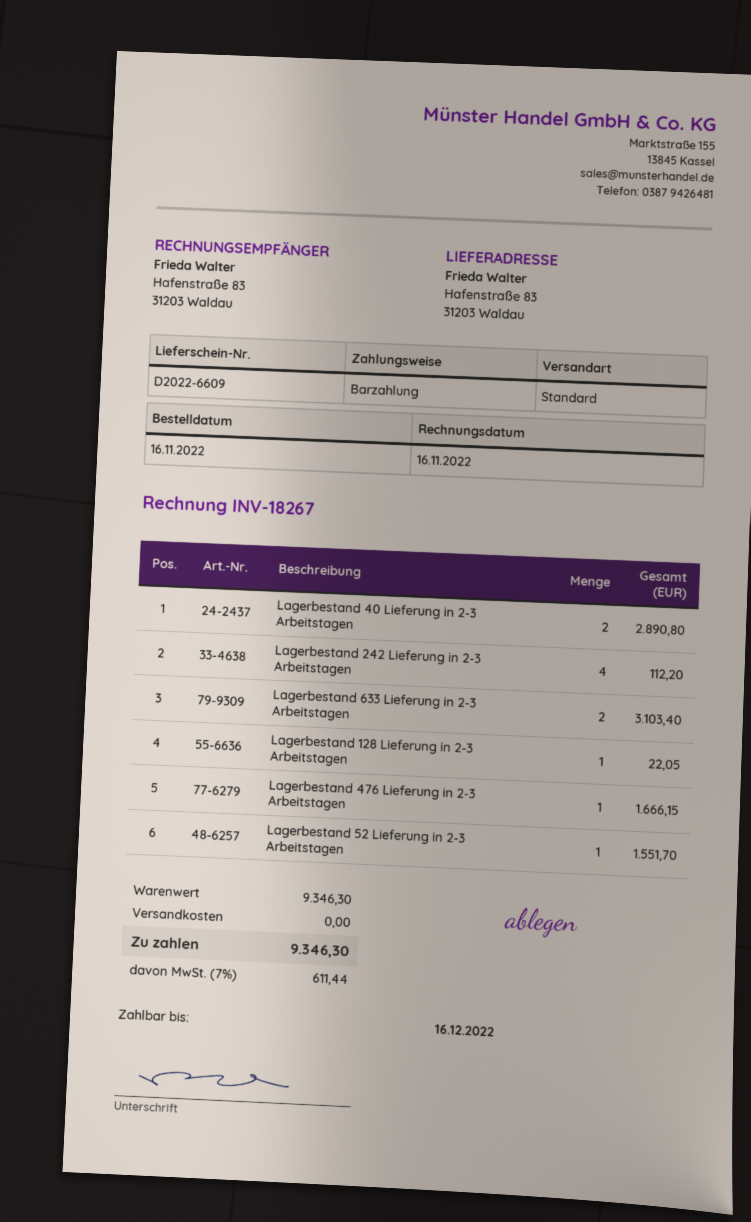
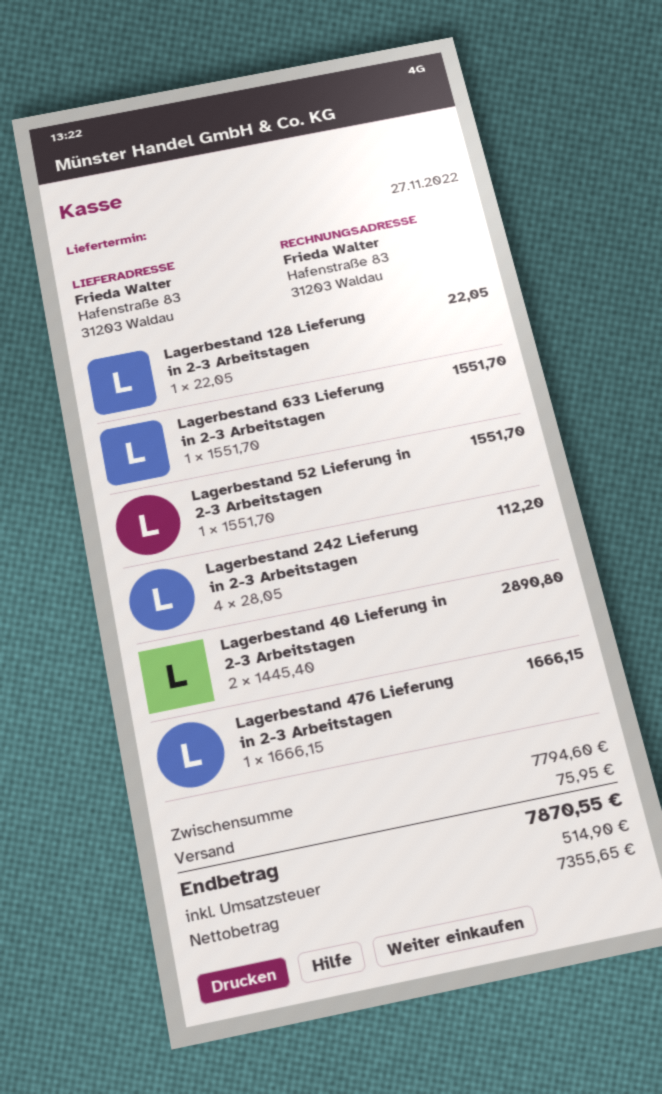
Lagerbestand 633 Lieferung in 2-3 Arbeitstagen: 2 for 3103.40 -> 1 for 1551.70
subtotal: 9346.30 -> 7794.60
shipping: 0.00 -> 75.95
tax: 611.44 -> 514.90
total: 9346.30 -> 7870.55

━━━━━━

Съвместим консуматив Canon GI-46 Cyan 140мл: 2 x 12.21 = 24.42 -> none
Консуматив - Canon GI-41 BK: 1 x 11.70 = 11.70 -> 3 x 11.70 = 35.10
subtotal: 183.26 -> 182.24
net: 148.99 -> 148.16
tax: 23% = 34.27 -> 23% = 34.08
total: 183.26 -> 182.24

━━━━━━

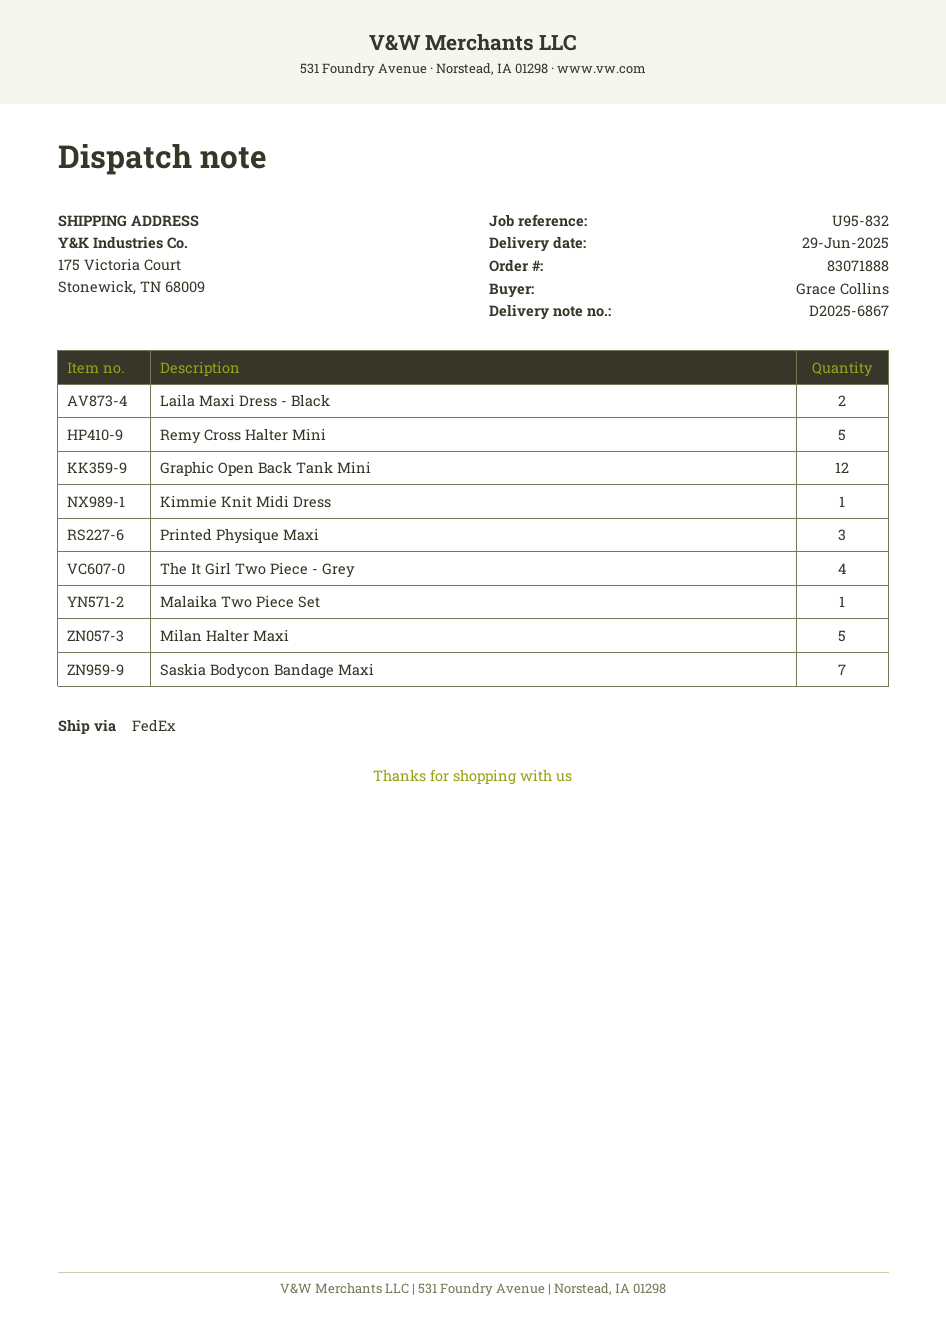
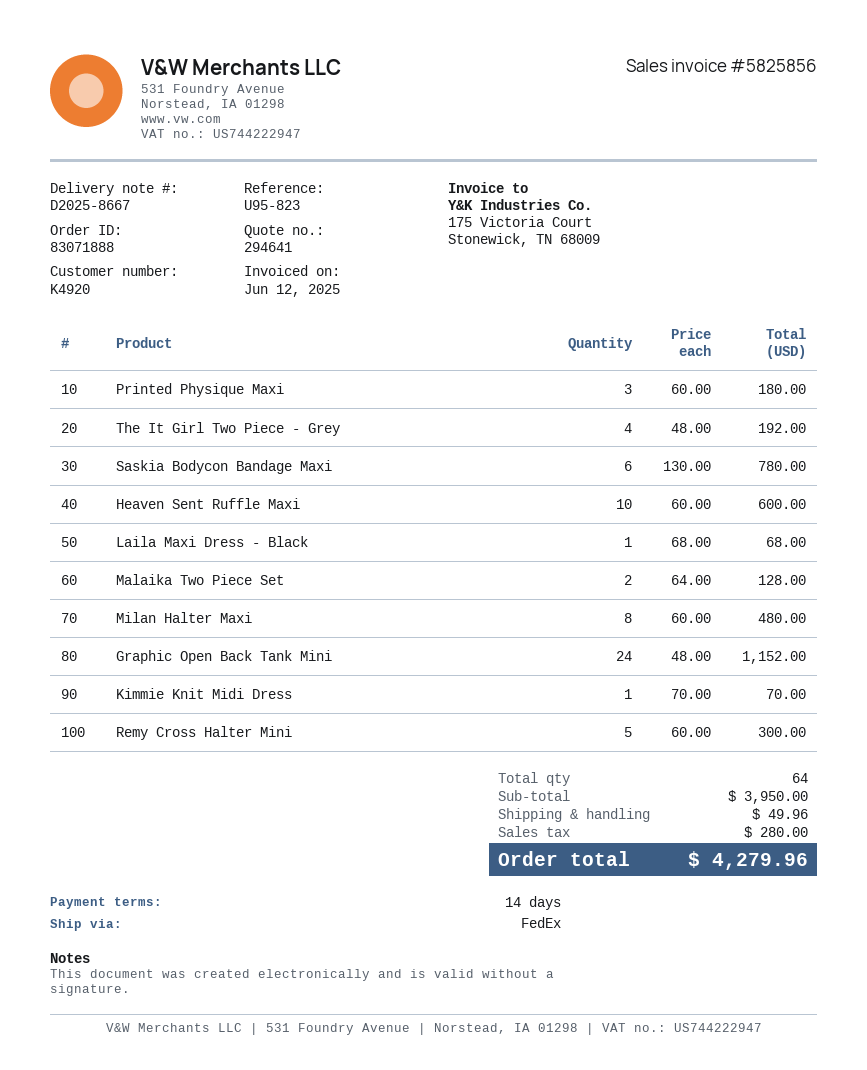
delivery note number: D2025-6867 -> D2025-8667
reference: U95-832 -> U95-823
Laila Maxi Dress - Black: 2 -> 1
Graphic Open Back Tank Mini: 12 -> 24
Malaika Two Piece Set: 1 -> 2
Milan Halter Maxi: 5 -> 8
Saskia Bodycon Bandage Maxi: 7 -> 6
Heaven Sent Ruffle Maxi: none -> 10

━━━━━━

Work to be completed: Read the data above and pull out each line that holds the string "subtotal".

Reply to the task:
subtotal: 9346.30 -> 7794.60
subtotal: 183.26 -> 182.24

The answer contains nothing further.